* [What is needed]
Within the data that follows, how many lines carry the string "entendimento"? Give the number alone.

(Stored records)

▶

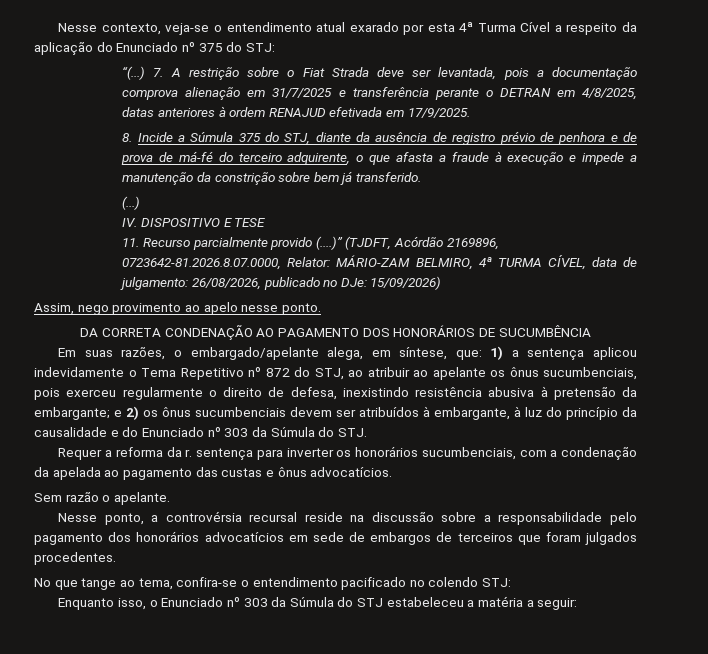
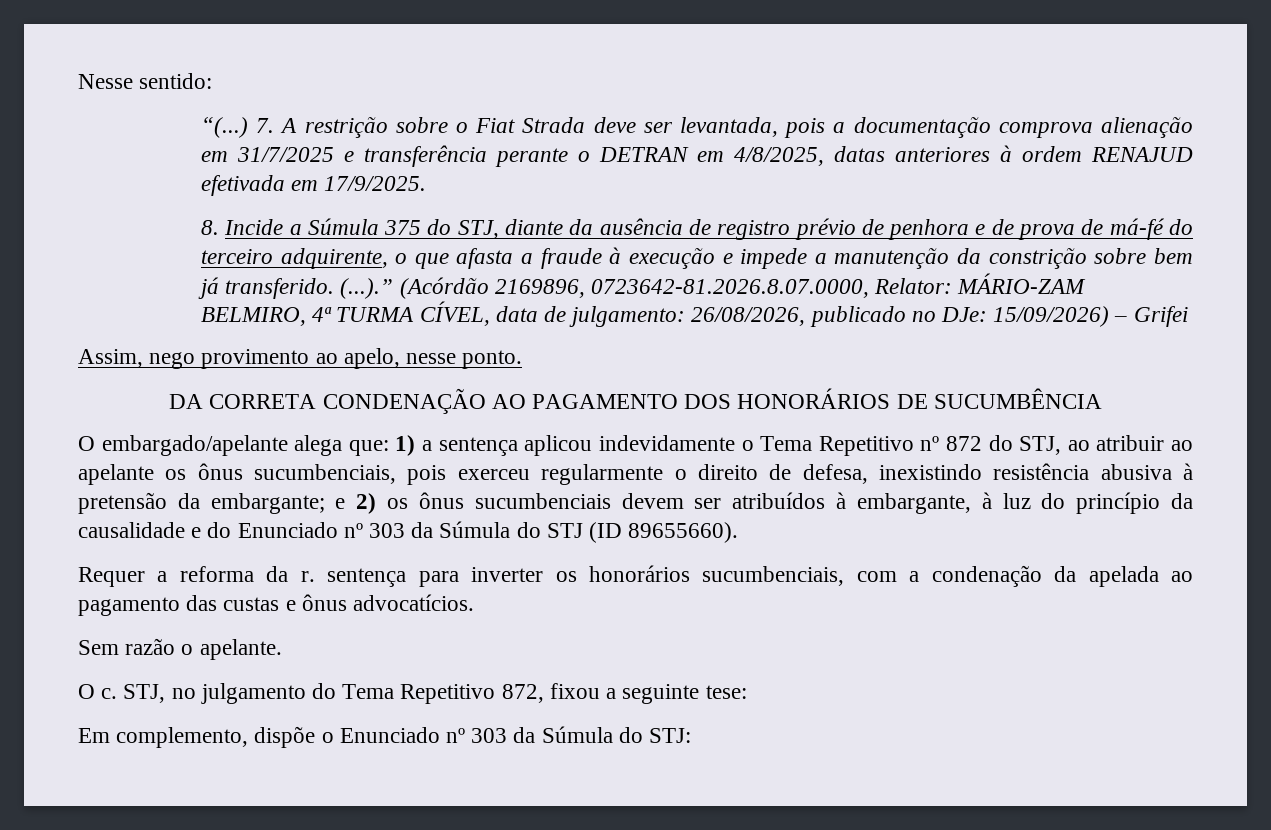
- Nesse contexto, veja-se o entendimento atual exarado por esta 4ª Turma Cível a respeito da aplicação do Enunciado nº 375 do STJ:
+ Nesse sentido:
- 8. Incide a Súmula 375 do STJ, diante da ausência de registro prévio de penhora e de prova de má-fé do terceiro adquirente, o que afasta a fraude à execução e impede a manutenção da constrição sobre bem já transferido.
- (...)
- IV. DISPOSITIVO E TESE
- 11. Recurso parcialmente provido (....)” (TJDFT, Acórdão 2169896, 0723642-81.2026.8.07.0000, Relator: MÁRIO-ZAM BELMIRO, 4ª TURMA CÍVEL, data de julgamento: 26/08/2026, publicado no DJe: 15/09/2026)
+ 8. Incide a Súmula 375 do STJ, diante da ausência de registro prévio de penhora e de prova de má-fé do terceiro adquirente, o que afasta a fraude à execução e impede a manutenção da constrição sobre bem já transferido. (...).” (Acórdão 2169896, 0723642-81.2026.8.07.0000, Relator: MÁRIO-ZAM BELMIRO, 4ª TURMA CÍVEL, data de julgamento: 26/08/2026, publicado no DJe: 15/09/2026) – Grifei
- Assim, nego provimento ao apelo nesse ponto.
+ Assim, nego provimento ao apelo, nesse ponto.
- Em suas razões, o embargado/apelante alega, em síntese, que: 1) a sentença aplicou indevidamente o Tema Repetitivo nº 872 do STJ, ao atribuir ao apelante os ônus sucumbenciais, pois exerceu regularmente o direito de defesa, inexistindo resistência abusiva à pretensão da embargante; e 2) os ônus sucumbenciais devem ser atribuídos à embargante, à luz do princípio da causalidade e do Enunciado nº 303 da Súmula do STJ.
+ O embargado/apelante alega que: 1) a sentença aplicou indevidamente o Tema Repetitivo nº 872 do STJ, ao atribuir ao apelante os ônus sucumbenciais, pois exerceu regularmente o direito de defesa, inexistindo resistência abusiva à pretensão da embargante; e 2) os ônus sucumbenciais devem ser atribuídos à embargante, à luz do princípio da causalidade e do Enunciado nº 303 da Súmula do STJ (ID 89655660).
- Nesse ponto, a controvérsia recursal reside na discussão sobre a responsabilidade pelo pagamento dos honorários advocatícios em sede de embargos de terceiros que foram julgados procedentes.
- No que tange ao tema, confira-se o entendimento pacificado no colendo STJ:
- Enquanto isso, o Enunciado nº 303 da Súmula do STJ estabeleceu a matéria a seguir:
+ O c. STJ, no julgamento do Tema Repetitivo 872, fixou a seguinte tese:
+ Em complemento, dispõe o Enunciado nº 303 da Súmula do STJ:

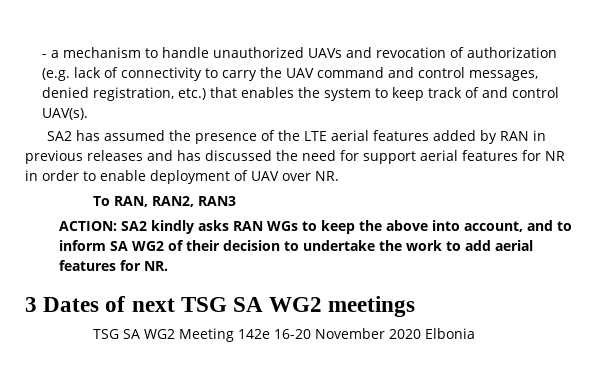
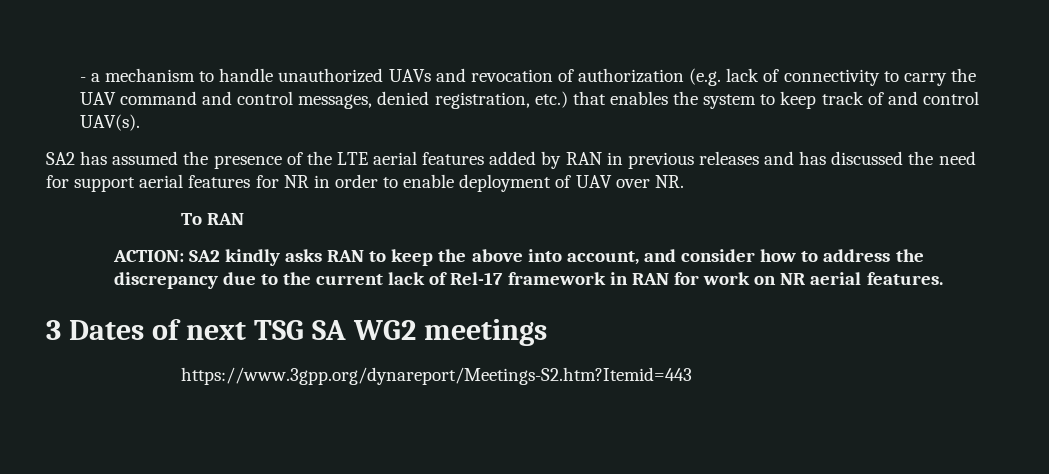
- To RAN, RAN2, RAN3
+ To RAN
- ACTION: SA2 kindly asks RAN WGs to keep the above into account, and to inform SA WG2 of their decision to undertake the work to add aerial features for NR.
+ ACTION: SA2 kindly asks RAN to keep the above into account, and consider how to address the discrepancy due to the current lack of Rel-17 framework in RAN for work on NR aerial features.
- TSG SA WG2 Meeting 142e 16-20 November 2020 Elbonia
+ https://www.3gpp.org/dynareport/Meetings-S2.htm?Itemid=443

◀

* [Answer box]
2